その様子を見て俺は言い知れない焦りを覚える。
「(まさか自分の身を差し出せば、とか思ってるんじゃないだろうな……)」
そんな展開は正直読み飽きていた。それは異世界の自伝でも、完全創作のファンタジーでも。共通して言えることはそのどちらも、覚悟した人間の前に差し伸べられる救いの手あってこそ、であると。
だって、そうでなければ……。
「(助けがなかったら、この展開に未来なんてあるわけがない……)」
「覚悟は決まりましたか? 決まったのなら装備をすべて外して、こちらに来なさい。すべてですよ、すべて。なにひとつ、身に着けることは許されない」
禿頭男の周囲からは下卑た笑いがこぼれた。
きっとあの女の子は、男の言うことに従うのだろう。
自分が犠牲になれば、他の人たちは救われるのだと、なんの根拠もない言葉を信じて。
ガチャリと、金属の擦れあう音が、響いた。
だから俺は、少し目を瞑りゆっくりと深呼吸をする。
異世界に召喚されて活躍だなんて、とてもじゃないけど考えられないし考えたくもない。
誰かの活躍劇を、英雄譚を読んで浸かれていれば、俺はそれだけで満足なのだから。
だから。だからこそ。
これからの行動は自分のためのものではない。
これまで読んできた、勇者や英雄と呼ばれた人達の足跡を、ずっと本を通して辿ってきただけの自分が、彼らに恥じないために行う行動なのだと。
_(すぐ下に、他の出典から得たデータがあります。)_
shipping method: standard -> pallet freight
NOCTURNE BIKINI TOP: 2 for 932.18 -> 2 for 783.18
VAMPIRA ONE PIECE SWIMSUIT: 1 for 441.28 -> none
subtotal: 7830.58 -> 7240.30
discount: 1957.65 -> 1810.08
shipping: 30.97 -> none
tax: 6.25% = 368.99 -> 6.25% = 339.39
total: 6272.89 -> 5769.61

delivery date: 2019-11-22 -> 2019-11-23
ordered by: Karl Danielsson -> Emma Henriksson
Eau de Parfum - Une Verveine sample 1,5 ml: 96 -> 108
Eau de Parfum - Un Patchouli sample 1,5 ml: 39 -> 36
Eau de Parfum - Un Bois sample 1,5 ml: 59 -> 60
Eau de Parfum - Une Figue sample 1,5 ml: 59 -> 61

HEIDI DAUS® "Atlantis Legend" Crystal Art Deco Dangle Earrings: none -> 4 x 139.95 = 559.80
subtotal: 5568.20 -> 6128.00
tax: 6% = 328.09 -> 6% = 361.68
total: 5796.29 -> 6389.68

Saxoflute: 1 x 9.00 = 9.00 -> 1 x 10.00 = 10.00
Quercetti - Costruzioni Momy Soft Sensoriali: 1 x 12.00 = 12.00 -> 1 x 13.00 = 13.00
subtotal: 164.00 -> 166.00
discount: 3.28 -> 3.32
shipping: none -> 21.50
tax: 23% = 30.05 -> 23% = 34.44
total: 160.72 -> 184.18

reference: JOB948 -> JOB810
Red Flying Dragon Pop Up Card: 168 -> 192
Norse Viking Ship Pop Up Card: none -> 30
だからもう一度、もう一度だけ俺は深く、ゆっくりと息を吐いた。
「――よし!」
そして俺は隠していた身をゆっくりと起こす。
白銀の集団からも、漆黒の少女からも見える位置に、ゆっくりと立ち上がった。
「ちょ、ちょっと冷静になって話し合いません?」
自らの言葉のセンスは呪わざるを得ない。
異世界です。が、いきなりピンチです。